`.last()` can't be used on LazyGroupBy
jmakov opened this issue · comments
Checks
- I have checked that this issue has not already been reported.
- I have confirmed this bug exists on the latest version of Polars.
Reproducible example
lf = polars.LazyFrame({
"time": polars.datetime_range(
start=datetime.datetime(2021, 12, 16),
end=datetime.datetime(2021, 12, 16, 3),
interval="30m",
eager=True),
"n": range(7),
"m": range(7)})
lf.group_by_dynamic("time", every="1h", closed="right").last().collect()
Log output
No response
Issue description
.last()
can't be used on LazyGroupBy
Expected behavior
According to the docs, it should work
Installed versions
--------Version info---------
Polars: 0.20.31
Index type: UInt32
Platform: Linux-6.6.32-1-MANJARO-x86_64-with-glibc2.39
Python: 3.11.9 | packaged by conda-forge | (main, Apr 19 2024, 18:36:13) [GCC 12.3.0]
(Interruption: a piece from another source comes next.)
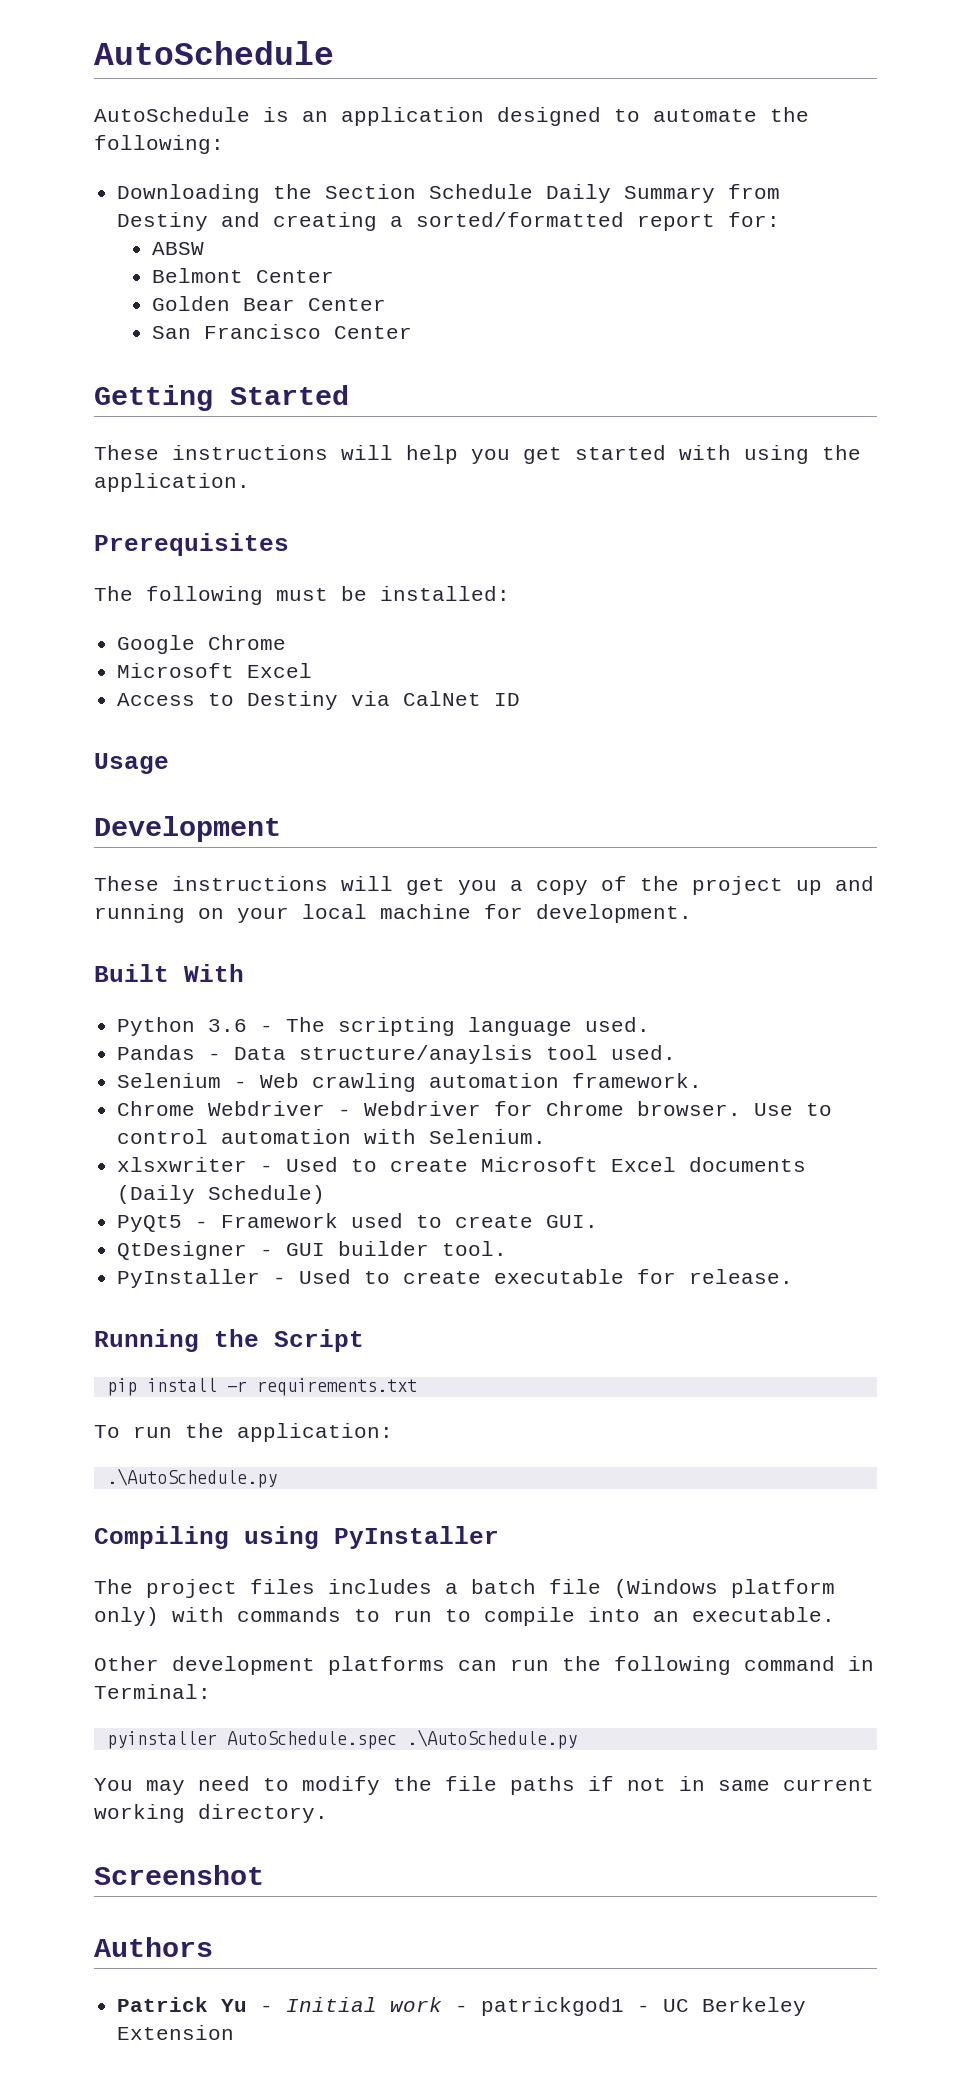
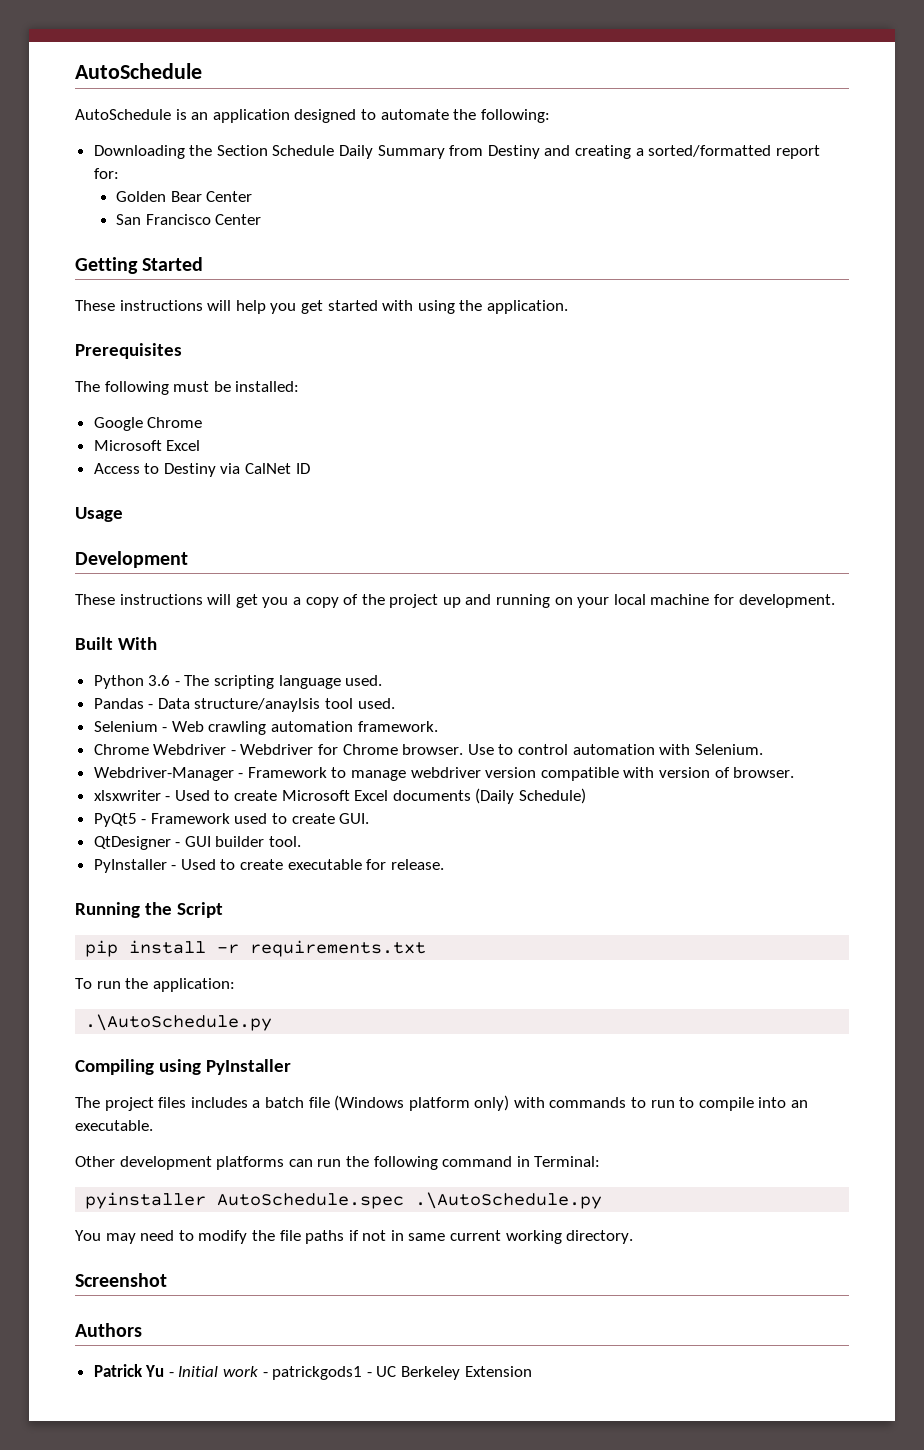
[151,242,204,255] [151,268,334,283] // ABSW // Belmont Center -> (119, 173) none
(547, 1136) none -> [93,767,795,781] // Webdriver-Manager - Framework to manage webdriver version compatible with version of browser.
[481,1997,625,2016] patrickgod1 -> [272,1366,363,1380] patrickgods1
----Optional dependencies----
adbc_driver_manager: <not installed>
cloudpickle: 3.0.0
connectorx: 0.3.3
deltalake: <not installed>
fastexcel: <not installed>
fsspec: 2024.6.0
gevent: <not installed>
hvplot: 0.10.0
matplotlib: 3.7.3
nest_asyncio: 1.6.0
numpy: 1.25.2
openpyxl: <not installed>
pandas: 2.0.3
pyarrow: 14.0.2
pydantic: 1.10.16
pyiceberg: <not installed>
pyxlsb: <not installed>
sqlalchemy: <not installed>
torch: 2.1.2.post300
xlsx2csv: <not installed>
xlsxwriter: <not installed>
Just to expand a bit, this is specific to group_by_dynamic
and the problem is index_column
being duplicated.
(lf.group_by_dynamic("time", every="1h", closed="right")
.last()
.collect()
)
# DuplicateError: column with name 'time' has more than one occurrences
pl.all()
in this case includes the index_column
(which differs to how .group_by()
and by=
behaves)
(lf.group_by_dynamic("time", every="1h", closed="right")
.agg(pl.all().last())
.collect()
)
# DuplicateError: column with name 'time' has more than one occurrences
In this case index_column
needs to be excluded.
(lf.group_by_dynamic("time", every="1h", closed="right")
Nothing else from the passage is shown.